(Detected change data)
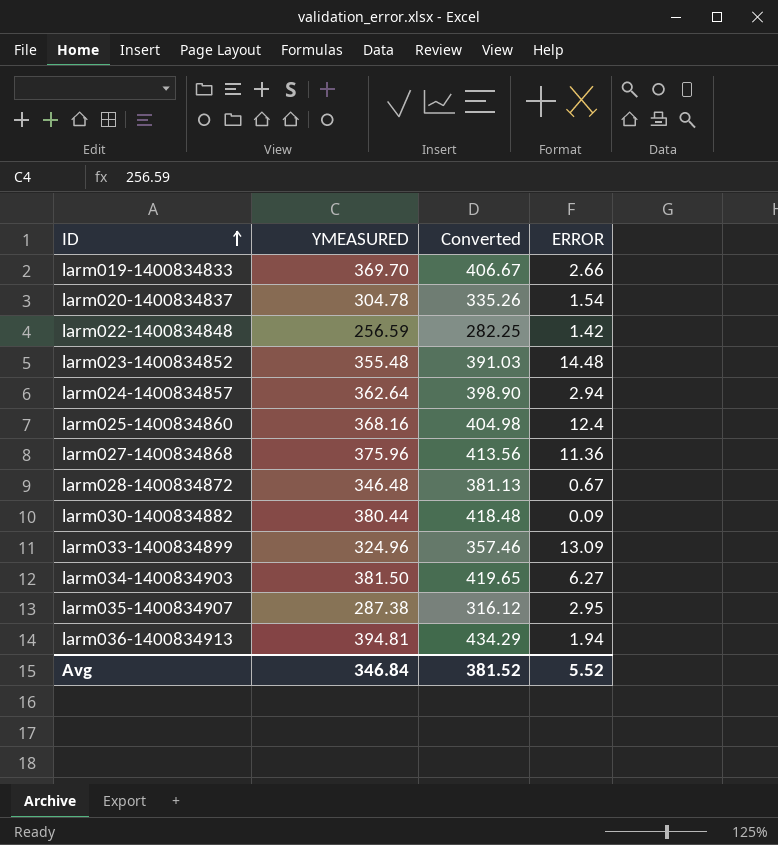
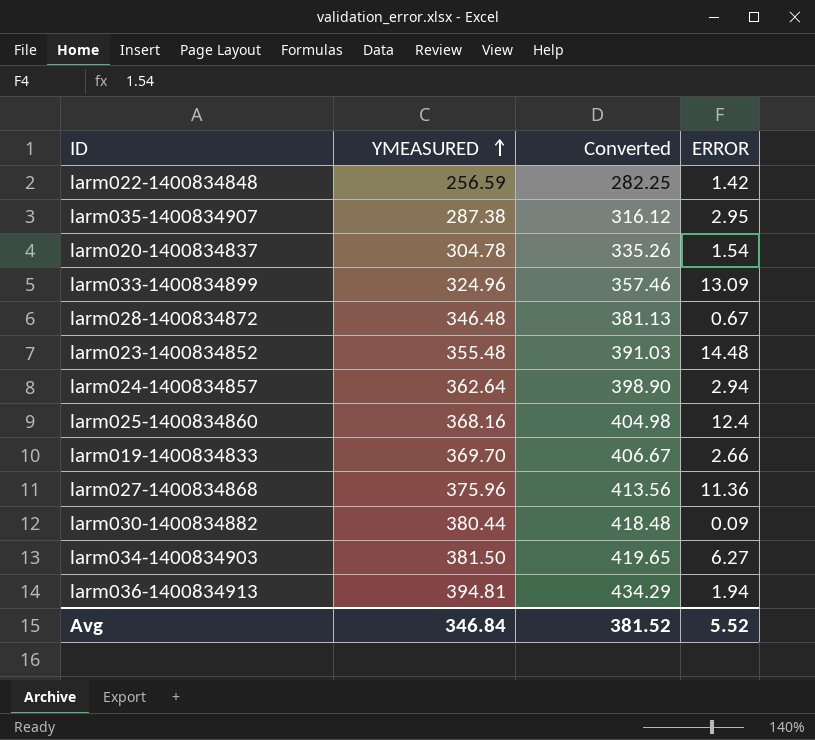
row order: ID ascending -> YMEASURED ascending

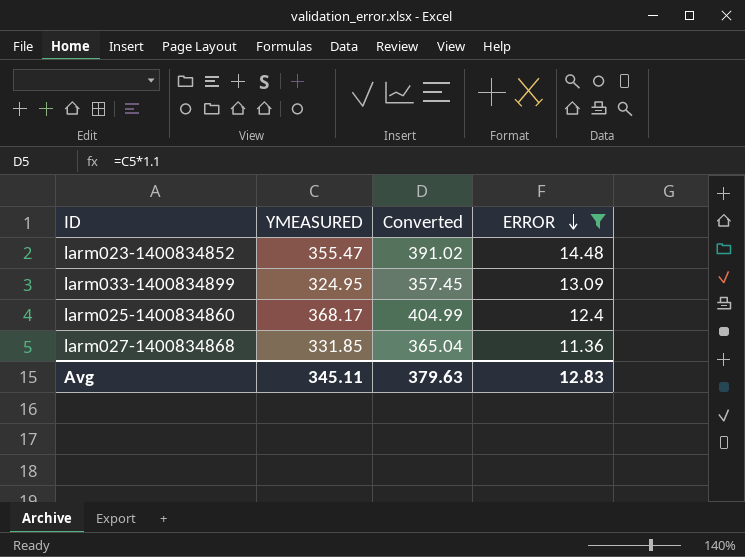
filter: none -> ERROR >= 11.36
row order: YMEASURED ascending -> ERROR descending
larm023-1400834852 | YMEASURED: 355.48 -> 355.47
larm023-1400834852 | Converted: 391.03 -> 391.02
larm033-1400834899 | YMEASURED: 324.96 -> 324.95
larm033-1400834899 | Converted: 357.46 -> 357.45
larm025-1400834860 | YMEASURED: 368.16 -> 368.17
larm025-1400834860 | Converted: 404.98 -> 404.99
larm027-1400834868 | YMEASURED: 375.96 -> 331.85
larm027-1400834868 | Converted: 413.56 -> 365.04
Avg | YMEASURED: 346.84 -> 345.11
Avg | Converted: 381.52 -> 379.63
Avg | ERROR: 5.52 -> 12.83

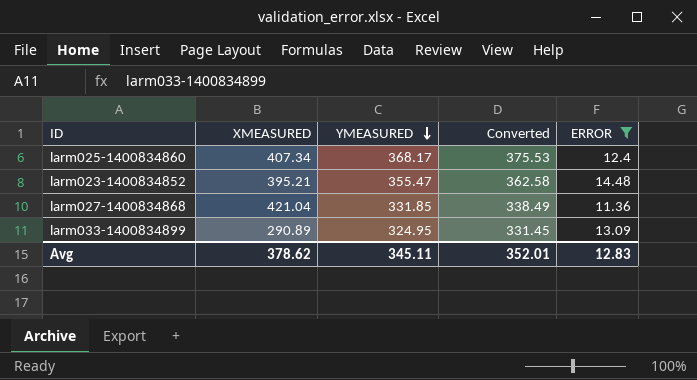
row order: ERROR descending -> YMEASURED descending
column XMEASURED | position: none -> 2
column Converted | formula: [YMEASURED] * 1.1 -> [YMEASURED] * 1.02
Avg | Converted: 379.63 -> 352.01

Task brief → Give the entries again word for word, but skip the pictures.

Result for this task →
row order: ID ascending -> YMEASURED ascending

filter: none -> ERROR >= 11.36
row order: YMEASURED ascending -> ERROR descending
larm023-1400834852 | YMEASURED: 355.48 -> 355.47
larm023-1400834852 | Converted: 391.03 -> 391.02
larm033-1400834899 | YMEASURED: 324.96 -> 324.95
larm033-1400834899 | Converted: 357.46 -> 357.45
larm025-1400834860 | YMEASURED: 368.16 -> 368.17
larm025-1400834860 | Converted: 404.98 -> 404.99
larm027-1400834868 | YMEASURED: 375.96 -> 331.85
larm027-1400834868 | Converted: 413.56 -> 365.04
Avg | YMEASURED: 346.84 -> 345.11
Avg | Converted: 381.52 -> 379.63
Avg | ERROR: 5.52 -> 12.83

row order: ERROR descending -> YMEASURED descending
column XMEASURED | position: none -> 2
column Converted | formula: [YMEASURED] * 1.1 -> [YMEASURED] * 1.02
Avg | Converted: 379.63 -> 352.01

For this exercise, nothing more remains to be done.